Section 20.1301, of the Code of Federal Regulations (10CFR20.1301), "Dose limits for individual members of the public," and 10CFR20.1302, "Compliance with dose limits for individual members of the public," apply to radiological effluents. Section 20.1301 requires that the dose to the public not exceed 100 millirem in a year. Section 20.1302 describes two methods for complying with this limit. The first method of compliance is for the licensee to calculate the dose of a public member who would receive the highest dose. The second method is for the licensee to maintain effluent releases below the effluent concentrations specified in 10 CFR Part 20, Appendix B, Table 2. The second method is more conservative since the release limits are based on the assumption that an individual is continuously present at the site boundary. Both methods include airborne and liquid effluents and are crafted to ensure that the highest calculated dose from licensed activities does not exceed 100 millirem in a year to the maximally exposed member of the public.
The NRC regulation, 10 CFR 20.2003, "Disposal by release into sanitary sewerage," limits radiological material discharged to the sanitary sewer. Limits are specified for various radionuclides and are based on an average monthly concentration. Monthly discharges to sanitary sewerage must be based on the volume of water released into the sewer to ensure that concentrations do not exceed applicable limits. The monthly average concentration limits are listed in 10 CFR 20, Appendix B, Table 3.

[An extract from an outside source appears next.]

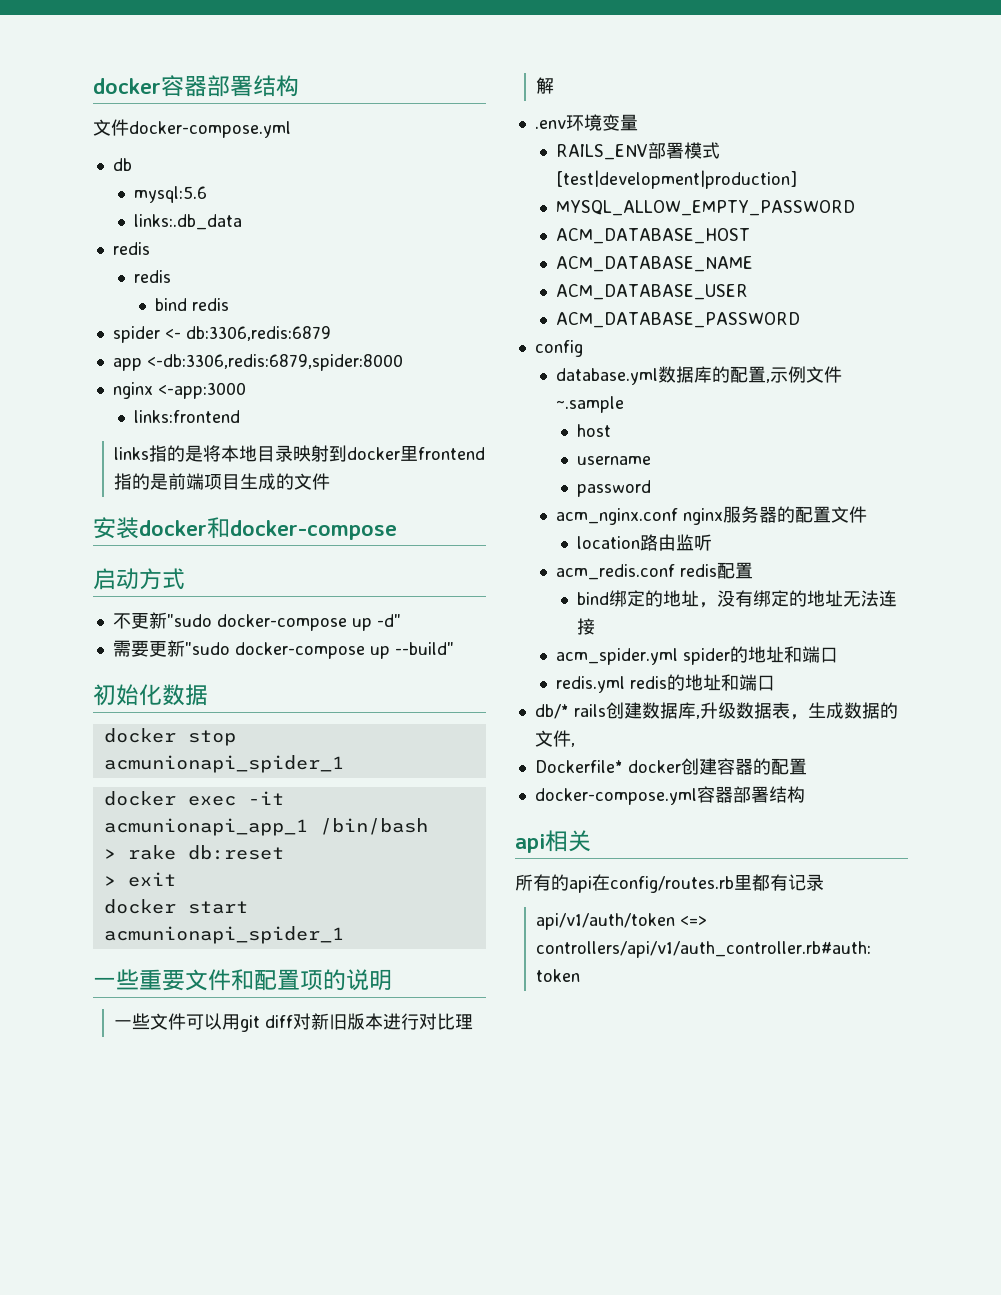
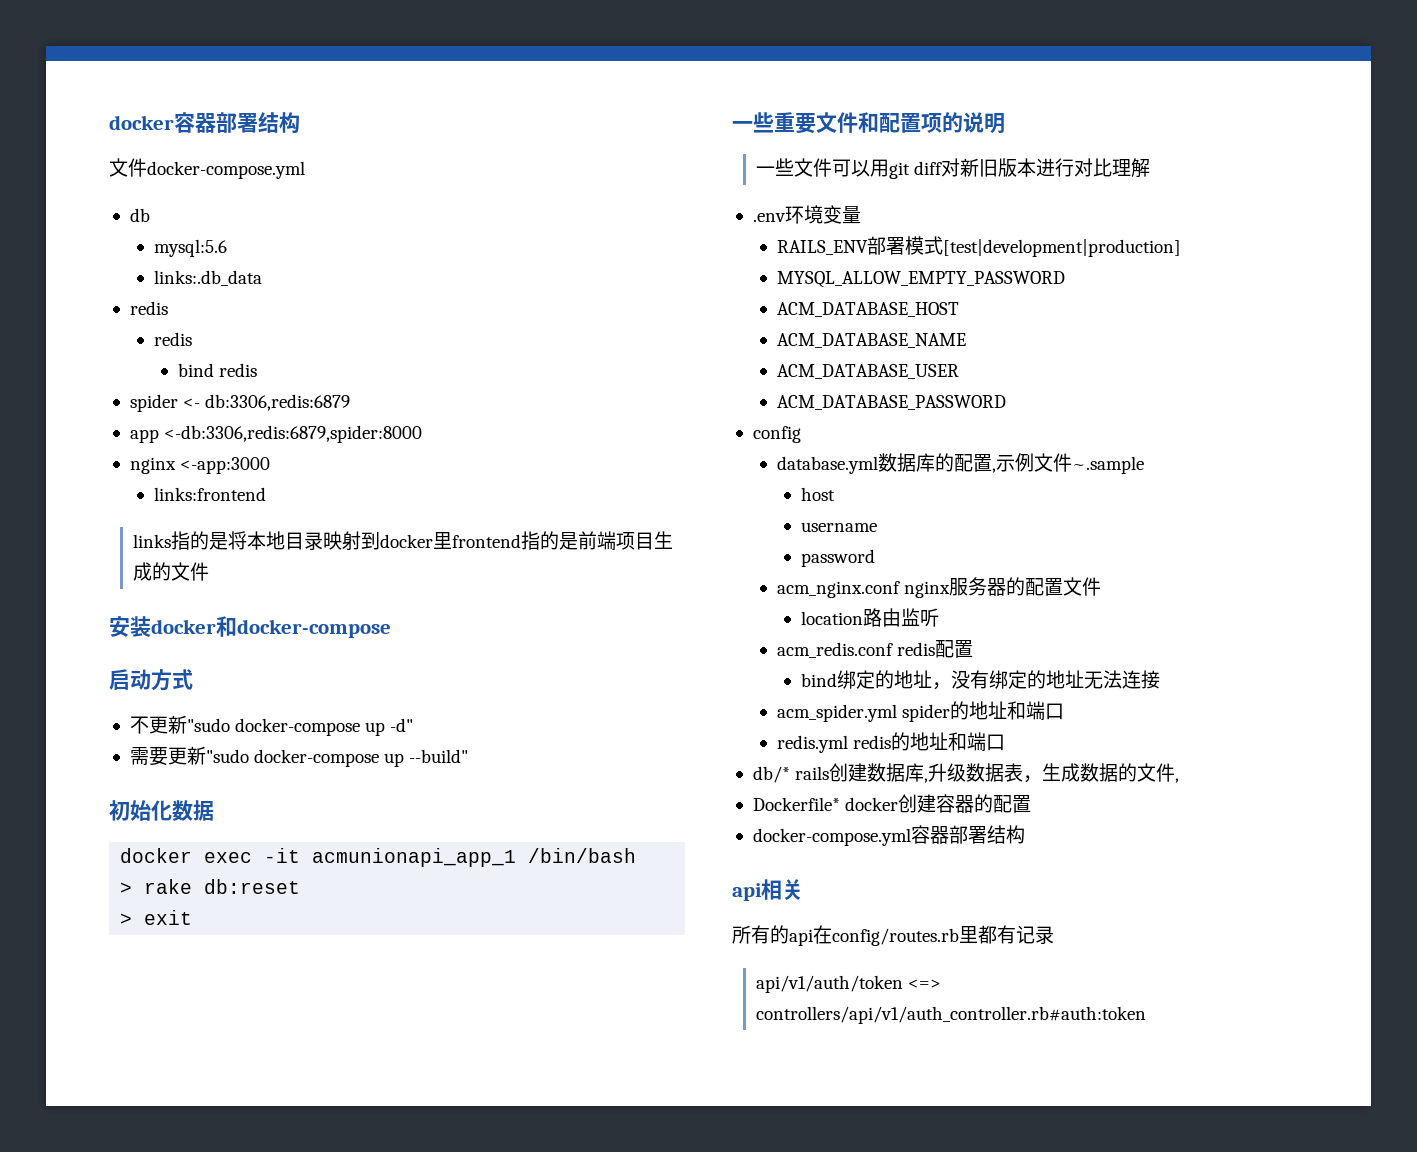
[103,728,236,746] [103,755,344,773] // docker stop acmunionapi_spider_1 -> (214, 810) none
[103,899,248,914] [103,926,344,944] // docker start acmunionapi_spider_1 -> (193, 917) none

The TDEC has regulatory jurisdiction over the chemical constituents in the effluents. The state issues permits for all chemical releases from the site.
Who regulates the environment at NFS?
Since NFS is an NRC licensee, NFS operations pertaining to the handling and processing of enriched uranium falls within the NRC's jurisdiction. This includes the radiological effluent and environmental monitoring programs. The Tennessee Department of Environment and Conservation (TDEC) regulates the handling and processing of other radioactive materials specified in the TDEC license. Chemical and all other non-radiological hazardous wastes are controlled in accordance with Environmental Protection Agency (EPA) regulations. The EPA delegates many of its environmental regulatory responsibilities to the TDEC. Major environmental programs overseen by the EPA and implemented by TDEC include the Clean Air Act, Clean Water Act, and Resource Conservation Recovery Act (RCRA).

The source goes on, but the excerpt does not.